David has before discussed the parts list problem under the
dual heading of the granularity mismatch problem (GMP) and the ontological
incommensurability problem (OIP). He
does so again. In my comments on lecture 3 after David’s lecture (see here),
I noted that one of the nice features of Minimalism is that it is trying to
address GMP. In particular, if it is
possible to actually derive the complexity of Gs as described by GG in, say,
its GB form, in terms of much simpler operations like Merge and natural
concepts like Extension then we will have identified a plausible set of basic
operations that it would make sense to look for neural analogues of (circuits
that track merge say (as Pallier et. al. and Freiderici and her group have been
trying to do)). So Minimalism is trying to get a neurally useful “parts list”
of specifically linguistic primitive
operations that it is reasonable to hope that (relatively transparent) parsers
use in analyzing sentences in real time.
However, it is (or IMO, should be) trying to do more. The Minimalist
conceit is the idea that Gs only use a small number of linguistically special
operations, and that most of FL (and the Gs they produce) use cognitively off
the shelf elements. What kind? Well operations like feature checking. The
features language tracks may be different but the operations for tracking them
are cognitively general. IMO, this also holds true of a primitive operation of
putting two things together that is an essential part of Merge. At any rate, if
this is right, then a nice cog-neuro payoff if Minimalism is on the right track
is that it is possible to study some of these primitive operations that apply
within FL in other animals. We have seen this being seriously considered for
sound where it has been proposed that birds are model species for studying the
human sound system (see here
for discussion). Well if Merge involves the put-together operation and this
operation exists in non-human animals then we can partially study Merge by
looking at what they and their brains do. That’s the idea and that’s how
contemporary linguistics might be useful to modern cog-neuro.

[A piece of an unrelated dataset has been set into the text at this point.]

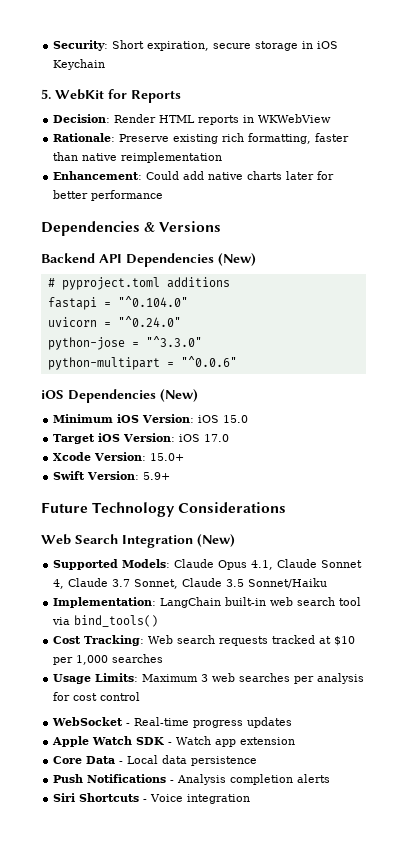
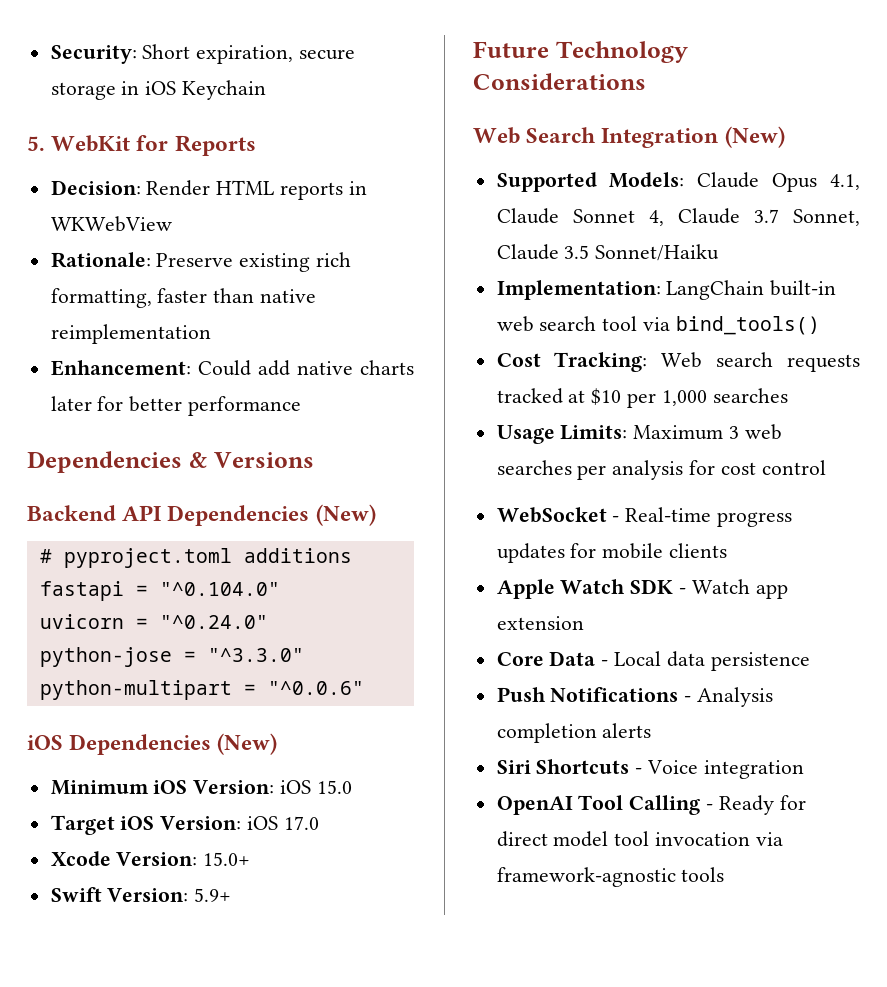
- WebSocket - Real-time progress updates
+ WebSocket - Real-time progress updates for mobile clients
+ OpenAI Tool Calling - Ready for direct model tool invocation via framework-agnostic tools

BTW, there is something amusing about this if it is true. In
my experience, cog-neuro of language types hate Minimalism. You know, too
abstract, not languagy enough, not contextually situated, etc. But, if what I
say above is on the right track, then this is exactly what should make it so
appealing, which brings me to David’s second bottleneck.
As David noted (with the hope of being provocative (and it
was)), there is lots to be said for radically ignoring lots of what goes in when we actually process speech.
There is nothing wrong with ignoring intonation, statistics, speaker
intentions, turn-tacking behavior and much much more. In fact, science
progresses by ignoring most things and trying to decompose a problem into its
interacting sub-parts and then putting them back together again. This last
step, even when one has the sub-parts and the operations that manipulate them
is almost always extremely complicated. Interaction effects are a huge pain,
even in domains where most everything is known (think turbulence). However,
this is how progress is made, by ignoring most of what you “see” and exploring
causal structures in non-naturalistic settings. David urges us to remember this
and implement it within the cog-neuro of language. So screw context and its
complexities! Focus in on what we might call the cog-neuro of the ideal speaker
hearer. I could not agree more, so I won’t bore you with my enthusiasm.
I’ve focused here on lecture 3. I will post a couple of
remarks on the other two soon. But do yourself a favor and take a look. They
were great, the greatest thing being the reasonable, hopeful ambition they are
brimming with.
[1]
Bill Idsardi has long encouraged me to look at this case in detail for it
perfectly embodied the Marrian ideal. He was right. It’s a great case.